FIG. 1 also shows that the method 100 can include separating 104 the nonfibrous biomass and sap resulting from the extraction 102. The nonfibrous biomass and sap are placed into metal V-shaped trays. The sap drains into the bottom of the tray. I.e., gravity allows the sap to drain from the non-fibrous material, separating 104 the two components. In addition to extraction of or obtaining the sap through decortication, the sap may also be derived by shredding the entire pseudo-stem when the resulting shredded biomass is to be used for other purposes. Finally, the sap may be extracted through a tap or drain placed in a living plant. During the growth cycle of a plant, approximately two (2) quarts of sap can be drained from a plant prior to it being harvested. The method of obtaining the sap may vary depending on the objective. In most cases, the objective is to extract the fiber, and the sap becomes a byproduct of this process. However, if the objective is to use the biomass, the sap becomes the byproduct of the shredding process. Finally, using a tap or drain on a live plant may have independent benefits by increasing production of the sap through direct extraction from the plant.

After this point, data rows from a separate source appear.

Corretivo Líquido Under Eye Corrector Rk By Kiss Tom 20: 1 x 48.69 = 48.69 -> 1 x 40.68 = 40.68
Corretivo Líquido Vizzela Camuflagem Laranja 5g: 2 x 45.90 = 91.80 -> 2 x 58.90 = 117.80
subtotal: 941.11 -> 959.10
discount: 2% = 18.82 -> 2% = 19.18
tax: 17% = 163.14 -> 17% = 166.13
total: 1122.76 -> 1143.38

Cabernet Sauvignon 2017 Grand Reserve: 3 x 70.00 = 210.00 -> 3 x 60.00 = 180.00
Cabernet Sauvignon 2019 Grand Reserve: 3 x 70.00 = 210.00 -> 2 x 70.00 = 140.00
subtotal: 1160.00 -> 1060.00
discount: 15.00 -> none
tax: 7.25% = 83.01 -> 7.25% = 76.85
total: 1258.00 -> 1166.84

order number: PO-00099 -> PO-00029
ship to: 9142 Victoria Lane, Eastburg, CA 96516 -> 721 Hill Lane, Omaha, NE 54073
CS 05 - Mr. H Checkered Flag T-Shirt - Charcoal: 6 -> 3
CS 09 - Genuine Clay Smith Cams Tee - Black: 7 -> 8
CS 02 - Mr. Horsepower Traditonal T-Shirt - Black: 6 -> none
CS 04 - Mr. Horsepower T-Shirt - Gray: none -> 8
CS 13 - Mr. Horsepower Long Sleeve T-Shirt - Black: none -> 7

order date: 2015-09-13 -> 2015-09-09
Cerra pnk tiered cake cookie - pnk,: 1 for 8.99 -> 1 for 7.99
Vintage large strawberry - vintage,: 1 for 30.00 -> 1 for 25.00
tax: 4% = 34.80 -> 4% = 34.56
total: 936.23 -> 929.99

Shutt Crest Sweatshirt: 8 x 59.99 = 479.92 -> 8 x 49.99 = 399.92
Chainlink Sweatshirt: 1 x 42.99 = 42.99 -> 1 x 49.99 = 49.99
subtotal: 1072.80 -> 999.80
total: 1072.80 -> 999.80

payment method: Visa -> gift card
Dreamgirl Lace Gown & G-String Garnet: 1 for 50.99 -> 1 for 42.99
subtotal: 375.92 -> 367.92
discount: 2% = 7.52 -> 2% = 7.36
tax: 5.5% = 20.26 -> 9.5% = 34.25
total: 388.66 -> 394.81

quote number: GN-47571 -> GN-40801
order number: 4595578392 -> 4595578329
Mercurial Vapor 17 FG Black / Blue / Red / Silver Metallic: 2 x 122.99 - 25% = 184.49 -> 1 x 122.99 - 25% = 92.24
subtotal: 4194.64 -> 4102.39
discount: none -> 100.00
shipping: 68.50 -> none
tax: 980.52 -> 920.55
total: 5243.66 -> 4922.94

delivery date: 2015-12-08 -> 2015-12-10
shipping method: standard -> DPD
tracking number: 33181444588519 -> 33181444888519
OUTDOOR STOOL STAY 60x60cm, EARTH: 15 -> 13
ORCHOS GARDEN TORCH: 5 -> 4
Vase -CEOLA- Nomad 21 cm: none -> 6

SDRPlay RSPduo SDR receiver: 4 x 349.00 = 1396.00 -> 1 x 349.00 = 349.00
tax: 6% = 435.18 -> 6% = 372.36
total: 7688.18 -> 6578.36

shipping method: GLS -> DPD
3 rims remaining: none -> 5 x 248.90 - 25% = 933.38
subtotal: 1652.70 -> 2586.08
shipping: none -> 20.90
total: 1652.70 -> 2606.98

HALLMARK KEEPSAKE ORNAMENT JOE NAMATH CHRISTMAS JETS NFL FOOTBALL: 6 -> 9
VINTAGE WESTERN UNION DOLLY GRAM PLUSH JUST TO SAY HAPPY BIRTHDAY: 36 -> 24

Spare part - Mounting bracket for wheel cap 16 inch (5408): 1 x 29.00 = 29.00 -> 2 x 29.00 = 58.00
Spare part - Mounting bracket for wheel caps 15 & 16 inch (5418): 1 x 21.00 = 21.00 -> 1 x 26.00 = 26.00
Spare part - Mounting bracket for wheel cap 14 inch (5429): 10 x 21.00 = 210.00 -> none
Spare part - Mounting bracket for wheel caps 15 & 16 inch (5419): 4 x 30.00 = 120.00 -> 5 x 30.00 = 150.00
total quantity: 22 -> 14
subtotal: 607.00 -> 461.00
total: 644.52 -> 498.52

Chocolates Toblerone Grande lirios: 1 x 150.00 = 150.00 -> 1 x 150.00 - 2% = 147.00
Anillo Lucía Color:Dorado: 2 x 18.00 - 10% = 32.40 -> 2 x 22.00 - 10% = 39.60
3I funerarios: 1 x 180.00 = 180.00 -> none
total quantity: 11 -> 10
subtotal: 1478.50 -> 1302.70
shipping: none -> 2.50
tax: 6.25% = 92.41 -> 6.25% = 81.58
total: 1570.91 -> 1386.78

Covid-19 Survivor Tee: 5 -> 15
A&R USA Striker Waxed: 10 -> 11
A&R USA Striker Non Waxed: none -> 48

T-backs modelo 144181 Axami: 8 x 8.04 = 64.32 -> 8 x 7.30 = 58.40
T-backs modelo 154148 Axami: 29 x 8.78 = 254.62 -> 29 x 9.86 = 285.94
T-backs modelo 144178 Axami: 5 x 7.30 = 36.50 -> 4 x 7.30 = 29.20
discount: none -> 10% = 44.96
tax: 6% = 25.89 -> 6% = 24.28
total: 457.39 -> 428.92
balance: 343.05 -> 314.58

FIG. 1 further shows that the method 100 can include transporting 106 the sap to a storage tank. In the simplest form, the tray can be tilted and the sap can drain off of the end of the tray and collected. Alternatively, the sap can be transported 106 through a tube system attached to the bottom of the tray. I.e., the sap is transported 106 through a series of tubes to a tank where the sap is stored and other refinement can occur.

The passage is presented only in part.